Hoy, enterrado ya nuestro pasado a fuerza de rehabilitaciones y demoliciones, el cuartel de la Guardia Civil alberga a los voluntarios de la Cruz Roja, como si la historia hubiera querido proporcionarnos un bálsamo para sanar las heridas, cicatrices y demás estragos que las pedradas causaron entre aquella infantería de mocosos, con velones secos sobre el labio superior, uniformados con aquellos pantalones cortos remendados hasta la extinción y de tela abrillantada por el uso.
En aquellos años el mar era un destino inaprehensible desde Vitoria. Y o lo encontrabas dentro de un vaso de ginebra, como cantaba Sabina, o te lo topabas en Gamarra, donde las olas las ponía tu imaginación desbordante. Aquel parque aparecía como el primer destino vacacional de los vitorianos. Todos vacunados, pero contra la viruela y la polio. Que las vacunas no tenían marca como ahora, más allá de la que dejaban indeleble sobre la piel.
La guerra es la guerra
Para aquellas familias vitorianas que nos acercábamos a la ribera del Zadorra, el río era tan proceloso como el cauce del Congo en 'El corazón de las tinieblas'. Y por allí nos desperdigábamos en tropel en busca de aventuras y de historias con que ir tejiendo nuestro futuro imperfecto. Mientras nuestros padres tomaban posesión con sus pertenencias de las mesas de cemento que balizaban la ribera. Y como quien planta una bandera en la cumbre de un monte, llegaban más tarde las cestas atiborradas de fiambre, de fuentes interminables de ensaladilla y de tortillas de patatas, de filetes empanados y de pimientos verdes italianos.

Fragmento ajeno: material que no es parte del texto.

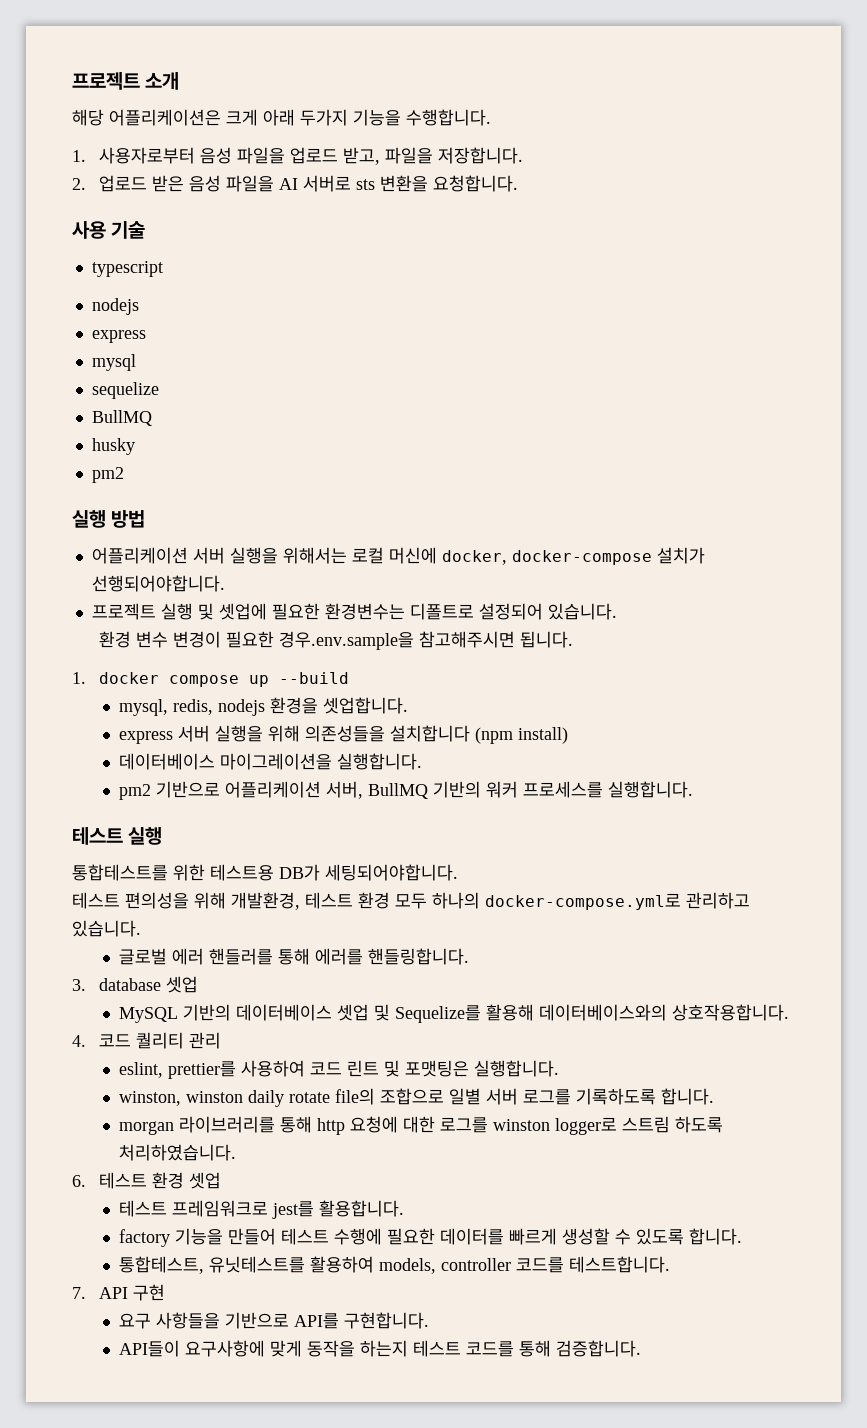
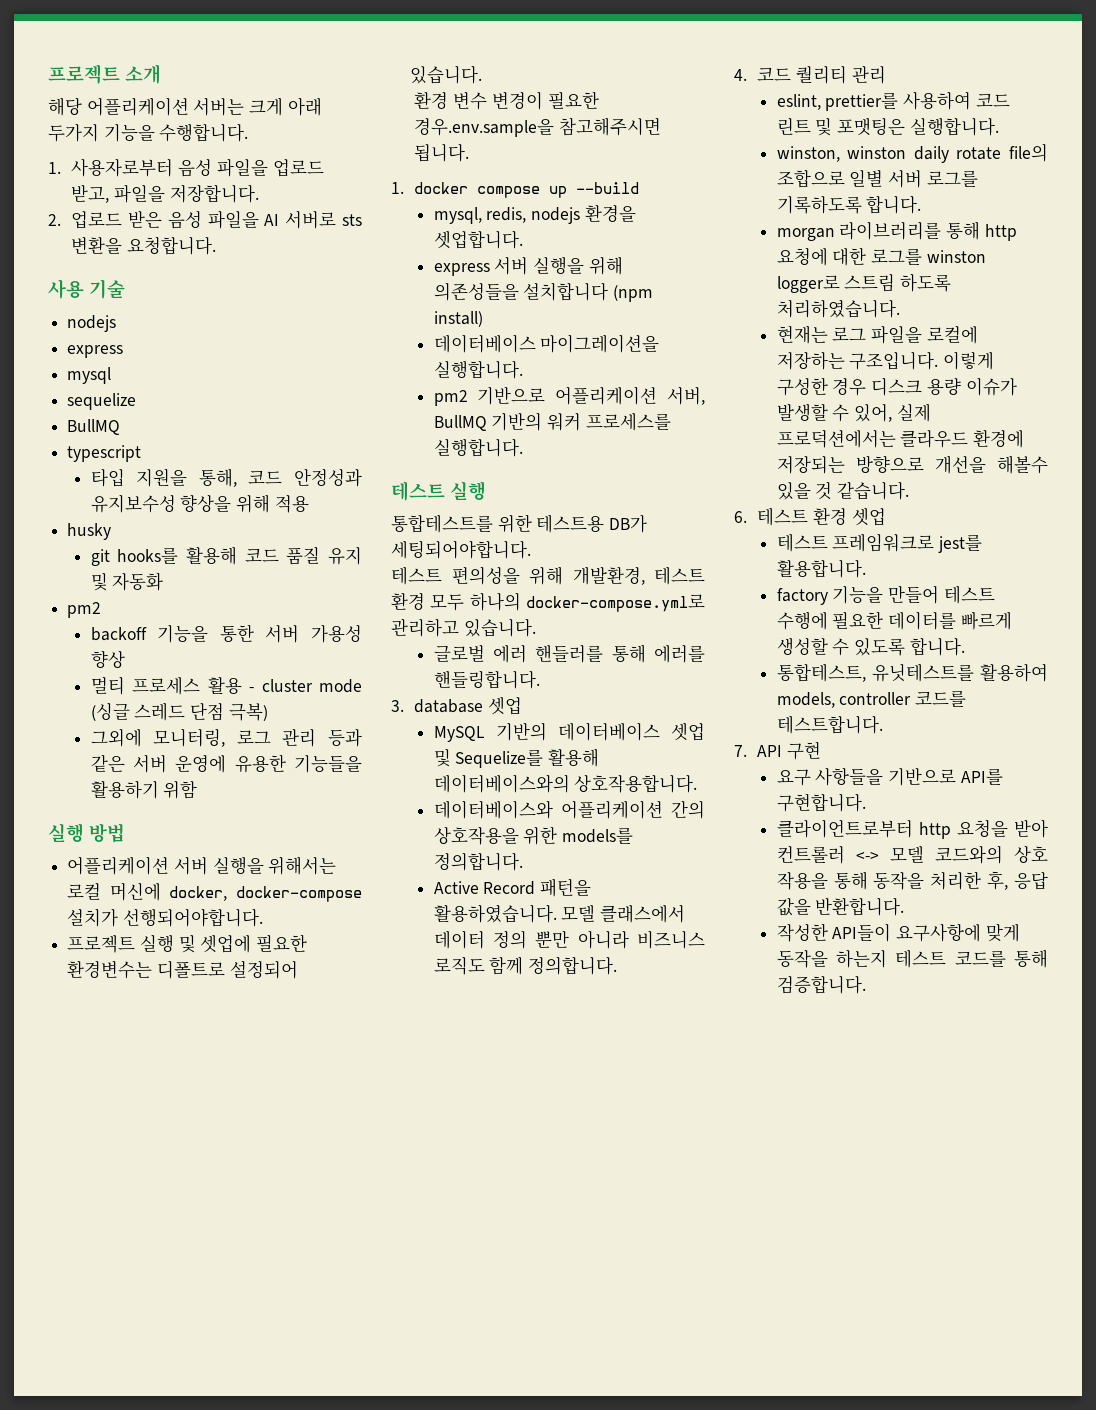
- 해당 어플리케이션은 크게 아래 두가지 기능을 수행합니다.
+ 해당 어플리케이션 서버는 크게 아래 두가지 기능을 수행합니다.
- typescript
+ typescript
+ 타입 지원을 통해, 코드 안정성과 유지보수성 향상을 위해 적용
  husky
+ git hooks를 활용해 코드 품질 유지 및 자동화
  pm2
+ backoff 기능을 통한 서버 가용성 향상
+ 멀티 프로세스 활용 - cluster mode (싱글 스레드 단점 극복)
+ 그외에 모니터링, 로그 관리 등과 같은 서버 운영에 유용한 기능들을 활용하기 위함
+ 데이터베이스와 어플리케이션 간의 상호작용을 위한 models를 정의합니다.
+ Active Record 패턴을 활용하였습니다. 모델 클래스에서 데이터 정의 뿐만 아니라 비즈니스 로직도 함께 정의합니다.
+ 현재는 로그 파일을 로컬에 저장하는 구조입니다. 이렇게 구성한 경우 디스크 용량 이슈가 발생할 수 있어, 실제 프로덕션에서는 클라우드 환경에 저장되는 방향으로 개선을 해볼수 있을 것 같습니다.
- API들이 요구사항에 맞게 동작을 하는지 테스트 코드를 통해 검증합니다.
+ 클라이언트로부터 http 요청을 받아 컨트롤러 <-> 모델 코드와의 상호 작용을 통해 동작을 처리한 후, 응답 값을 반환합니다.
+ 작성한 API들이 요구사항에 맞게 동작을 하는지 테스트 코드를 통해 검증합니다.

Entonces tu tribu era tu familia, numerosa, por cierto. No se elegía, porque te nacían. Ahora en cambio la tribu te la adjudica Osakidetza, y punto. Soy de los AstraZenecos, lo quiera o no. Y no hay alternativa, ni opción alguna de elegir fe por la que pelear. Así que vamos organizando el cotarro de una vez que los Pfizer ya están negociando con los HijosdelaModerna y nos van a hacer una envolvente mientras aquí miramos al tendido. Nos toca pactar con los de SoloUnaJanssen. ¡La guerra es la guerra!